By using our services you agree to abide by our Terms & Conditions of Supply listed herein.  We may modify this at any time, at our sole discretion and all changes will be effective immediately upon our posting of the modifications on our website. Please check back from time to time to review our Terms & Conditions.

  1. Interpretation
    1. ‘Contract’ means any contract pursuant to which Products and/or Services are supplied or to be supplied by Ascend Business Technology to the Customer and computer software incorporated therein is licensed or to be licensed by Ascend Business Technology for use by the Customer.
    2. ‘Customer’ means the person or company to whom Products and/or Services are supplied and includes that company’s successors and permitted assigns.
    3. ‘Ascend Business Technology’ are the supplier of Products and/or Services to the Customer, and includes Ascend Business Technology’s successors or assigns.
    4. ‘Products and/or Services’ means the products and or services supplied by Ascend Business Technology to Customer pursuant to a Contract and specified on the invoice dispatched by Ascend Business Technology to the Customer
  2. Operation
    1. Any Contract between the Customer and Ascend Business Technology shall be upon these terms and conditions and these terms and conditions shall operate to the exclusion of any terms and conditions t­­o the contrary effect expressed in any of the Customer order forms or other documentation and shall supersede all prior arrangements, written or oral.
    2. The continued operation of these terms and conditions shall not be affected by any repudiation of any contract or transaction relating to the Products and/or Services between Ascend Business Technology and the Customer.
  3. Terms of Payment
    1. Unless the Customer is an approved account Customer, payment must be made prior to dispatch of Products and/or Services, either in cash or by bank cheque, or an approval, by company cheque, direct deposit or accepted credit card.
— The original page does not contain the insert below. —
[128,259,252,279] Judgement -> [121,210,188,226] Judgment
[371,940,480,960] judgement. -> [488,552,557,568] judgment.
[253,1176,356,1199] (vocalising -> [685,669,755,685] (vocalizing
Subject to special arrangements, payment must be made by approved account Customer within agreed terms.
    2. Should the Customer elect to purchase the Products through lease, the Customer is required to notify Ascend Business Technology in writing and a copy of the approved finance letter must be sent to Ascend Business Technology prior to the dispatch of Products.
    3. All payment shall be made on or before the due date as a condition precedent to future supplies under the contract pursuant to which the payments are due or under any other Contract.
    4. Ascend Business Technology may at any time and from time to time alter the terms of payment and such altered terms of payment shall apply in respect of all transactions taking place after notification of such alterations.
  4. Goods and Services Tax (GST)
    1. Ascend Business Technology is registered for the GST system. All quoted prices show the Ascend Business Technology sell price, a Goods and Services Tax of 10% and/or a combined total which defines the invoice price payable. Ascend Business Technology agrees to issue tax invoices in accordance with relevant legislation or regulations that apply to the GST from time to time.
  5. Delivery
    1. In consideration of the payment by the Customer, in addition to the price, of Ascend Business Technology’s freight, handling and insurance charge calculated according to Ascend Business Technology current prices, Ascend Business Technology will arrange delivery of Products to the Customer’s nominated location within major metropolitan areas of Australian capital cities.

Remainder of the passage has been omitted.